We care about our own lives, the process of evolution does not. What is, is. We have a hand dealt to us by the process----God didn't personally deal the cards, His created process did. With no such created process there is no life, as we know it, at all. So where is our right to bitch? We like to play games, not because we are guaranteed to win, but because we enjoy the opportunity and challenge of the game. If you no longer like playing the game, for whatever reason, you stop playing the game. In the game of life we may not have elected to play, but we do have the right to quit playing, for whatever reason. All this silly ass nonsense about how God decides when and how we die is self delusion at its most ridiculousness. How we live, how we eat, how we exercise, what kind of risks we take, where we live, and our genetic make-up are all factors that determine how and how soon we die. What is done to some people, in the name of God, during their dying process is abhorrent. If you did the same thing to a prisoner of war you would be convicted of administering torture. And we have the nerve to convince people that if they don't take the torture they will go to hell. Again, what kind of God do some people believe in?

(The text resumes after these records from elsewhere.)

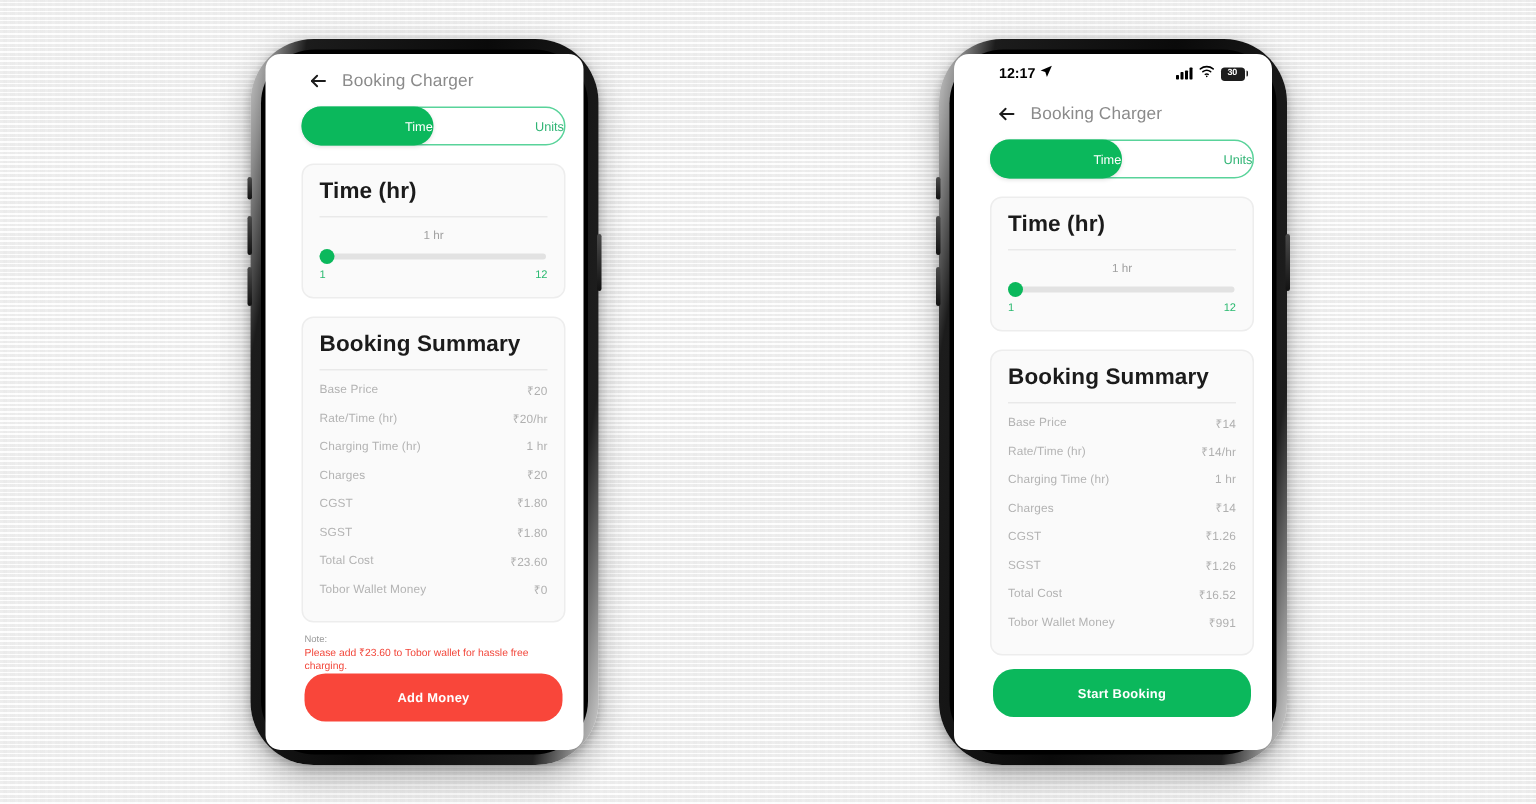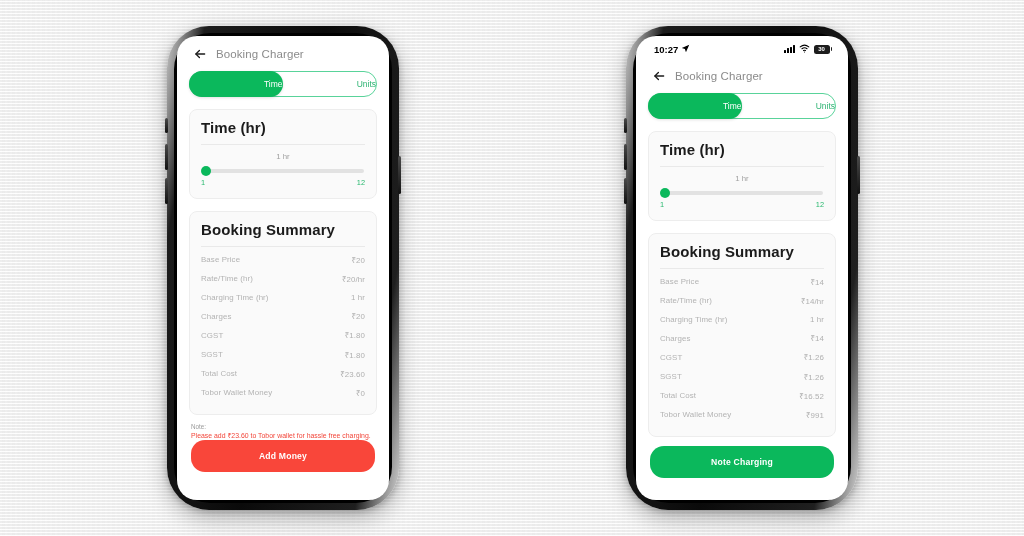"Booking Charger" .screen { border-radius: 20px -> 10px; padding-left: none -> 12px }
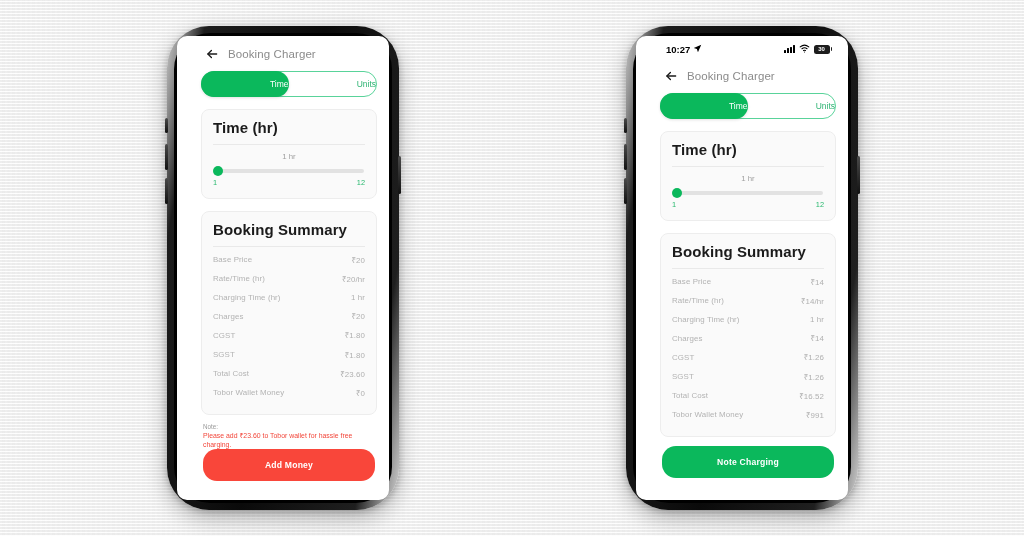"10:27" span { text: 10:27 -> 12:17 }
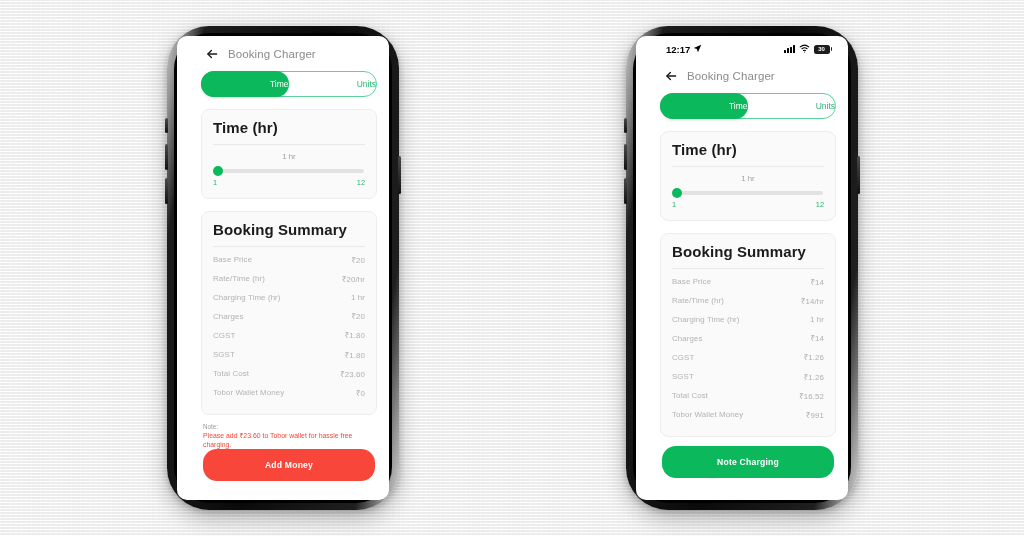"Note Charging" span { text: Note Charging -> Start Booking }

For my own part, once I accept the evolutionary process as God's gift to all life on our planet, I can live contented with the opportunity given by the process, use the cards dealt me as effectively as I can, governed by the innate sense of right and wrong. Like everyone else selfish interests compete with right and wrong. Like everyone else I really don't know the consequences of doing wrong rather than right. But logic seems to dictate that if there is right and wrong, there must be consequences or I can't really then define the terms. There is a lot of random luck in the evolutionary process. How much of this luck any of us get varies. And I sense (which hardly makes it fact) that the noblest level of human existence is one in which those less lucky or fortunate are shared the material benefits of those whose cup runneth over. One can debate when one's cup runneth over, but most of us lucky ones realize we were just as happy when we had less as we are now with so much more. Happiness and contentedness, are, in the end, the goal of each of us. My cat Ms.Irridessa has little, but she purrs a lot. Go figure it, what the hell does she have to purr so much about? I think she needs a knuckle rub. Wouldn't it be neat if humans purred when contented? It would take all the guess work out of who is truly happy. I don't know though, if someone purred too much I think I would want to smash them. Then maybe I would purr. Life is a trip.